Thompson also points to a method used by an Ohio high school basketball coach who referred to his bottom 8-12 players as the “Mad Dogs.” These players were guaranteed to play the last minute of the first quarter and the first minute of the second quarter in every game, no matter the circumstances. According to Thompson, this provided a number of benefits for the entire team.

The Mad Dogs would practice extremely hard because they were motivated and knew they would get a chance to play. This in turn pushed the starters to work harder, which translated to success on the court. Since the Mad Dogs were excited to prove themselves in the short amount of time they had, they played aggressively and with 100-percent effort. Eventually, this created a competitive advantage for the team. This system also helped some of the bench players become starters. They developed self-confidence and grabbed onto the opportunity to get in the game and show what they were capable of.   

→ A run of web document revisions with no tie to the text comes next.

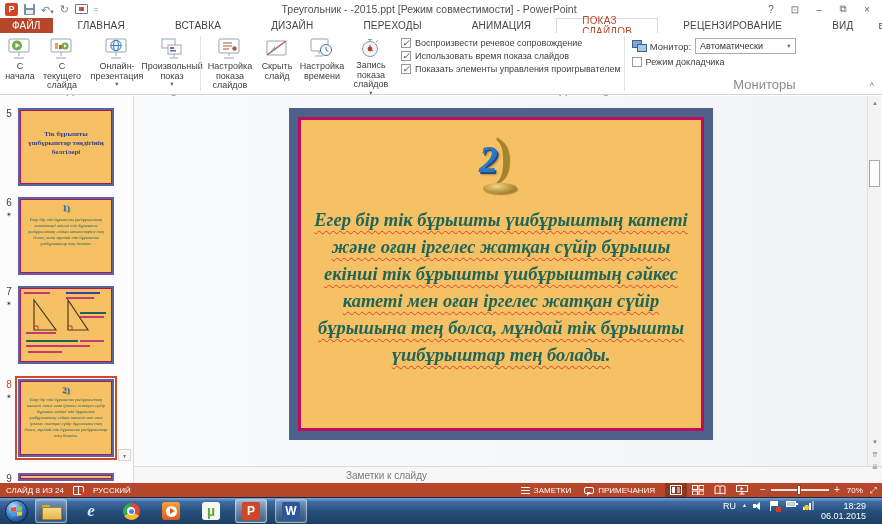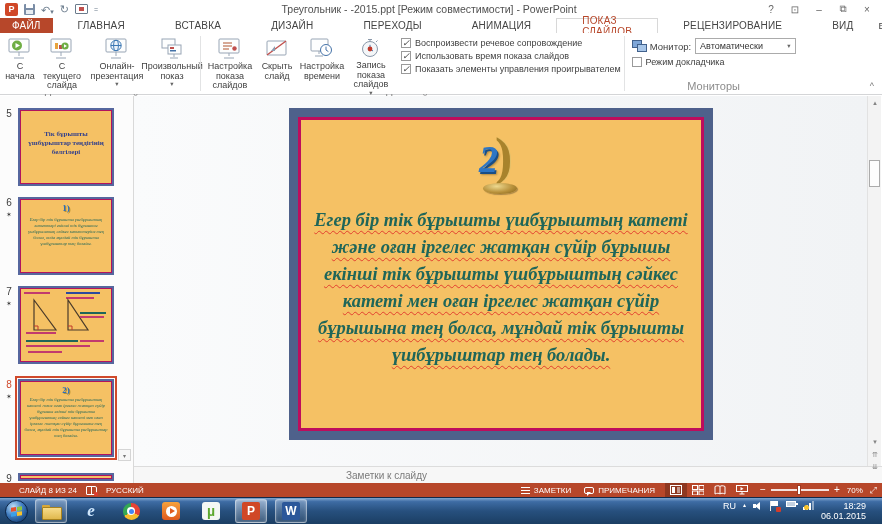--- a/index.html
+++ b/index.html
@@ -36,7 +36,7 @@
   .ribbon { position:absolute; left:0; top:33px; width:882px; height:62px; background:#fff; border-bottom:1px solid #D4D5D7; display:flex; padding:1px 2px 0 2px; }
   .grp { display:flex; flex-direction:column; }
   .grp-body { flex:1; display:flex; align-items:flex-start; padding-top:1px; }
-  .grp-label { text-align:center; font-size:11px; color:#8C8C8C; padding:1px 0 2px; }
+  .grp-label { text-align:right; font-size:13px; color:#8C8C8C; padding:1px 0 2px; }
   .gsep { width:1px; background:#E2E3E4; margin:2px 1px 3px; }
   .bb { display:flex; flex-direction:column; align-items:center; text-align:center; font-size:9px; line-height:9.5px; color:#3F3F3F; padding:2px 1px 0; height:56px; }
   .bb .ic { height:25px; display:flex; align-items:flex-start; }

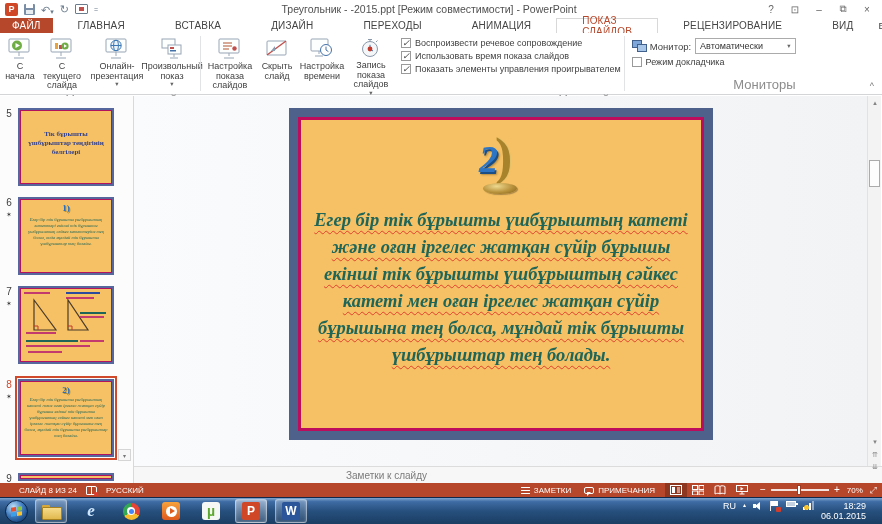--- a/index.html
+++ b/index.html
@@ -94,7 +94,7 @@
 
   
   .statusbar { position:absolute; left:0; top:483px; width:882px; height:14px; background:#B7472A; color:#fff; display:flex; align-items:center; font-size:8px; }
-  .sb-left { display:flex; align-items:center; gap:9px; padding-left:19px; }
+  .sb-left { display:flex; align-items:center; gap:9px; padding-left:6px; }
   .sb-book { width:11px; height:9px; border:1px solid #fff; border-radius:1px 2px 2px 1px; position:relative; }
   .sb-book:before { content:""; position:absolute; left:4px; top:0; bottom:0; width:1px; background:#fff; }
   .sb-book:after { content:""; position:absolute; right:-2px; bottom:-2px; width:4px; height:4px; background:#E03A2F; border-radius:50%; }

Thompson also says that hard work should be rewarded. In order to motivate weaker players to improve, you will have to show them that hard work pays off. This may mean upping their playing time, but the most important thing is to show that you recognize the effort they are putting into training and praise them for the strides they are making. It can be easy for players sitting on the bench to become discouraged, so coaches need to encourage them to keep working and trying to improve.

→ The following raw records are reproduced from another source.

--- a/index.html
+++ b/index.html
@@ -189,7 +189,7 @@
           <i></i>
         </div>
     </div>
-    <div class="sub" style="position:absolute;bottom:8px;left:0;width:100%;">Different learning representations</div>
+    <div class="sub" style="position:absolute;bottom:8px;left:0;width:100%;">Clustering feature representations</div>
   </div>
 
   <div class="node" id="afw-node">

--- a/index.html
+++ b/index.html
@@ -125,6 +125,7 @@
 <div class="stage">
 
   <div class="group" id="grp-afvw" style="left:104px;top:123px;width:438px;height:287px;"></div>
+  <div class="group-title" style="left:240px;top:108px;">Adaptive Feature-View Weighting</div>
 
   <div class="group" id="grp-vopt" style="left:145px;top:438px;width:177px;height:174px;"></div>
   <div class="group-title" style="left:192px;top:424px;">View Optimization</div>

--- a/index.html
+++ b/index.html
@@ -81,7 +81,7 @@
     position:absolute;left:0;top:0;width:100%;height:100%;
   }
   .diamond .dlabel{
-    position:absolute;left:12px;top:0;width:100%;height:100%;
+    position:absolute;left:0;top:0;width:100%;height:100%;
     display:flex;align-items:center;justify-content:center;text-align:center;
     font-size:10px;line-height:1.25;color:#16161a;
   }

When talking to an athlete about their playing time, there are a few things to keep in mind. Jerry Smith, Santa Clara University Head Women’s Soccer Coach, is open to having these conversations and recommends that coaches help their athletes reach their goals. Ranking as one of the five winningest women’s soccer coaches in NCAA Division I history, Smith carries a large roster and can’t guarantee anybody playing time. But he is more than willing to help his players improve.

“When a player comes to talk to us about playing time we focus on the goals that they’ve set for themselves and the goals that we have for the program,” Smith said in a video on the PCA website. “Then we identify the objectives that will help them get that playing time. It might be pre-practice routines so they have an optimal arousal level when they come to practice, for example. Some students are not as focused as they should be or they don’t bring the energy that they need to on that particular day. It might be a tactical situation where they keep making a mistake in a certain part of the game. So we evaluate that and we set a goal for improving in that tactical area.”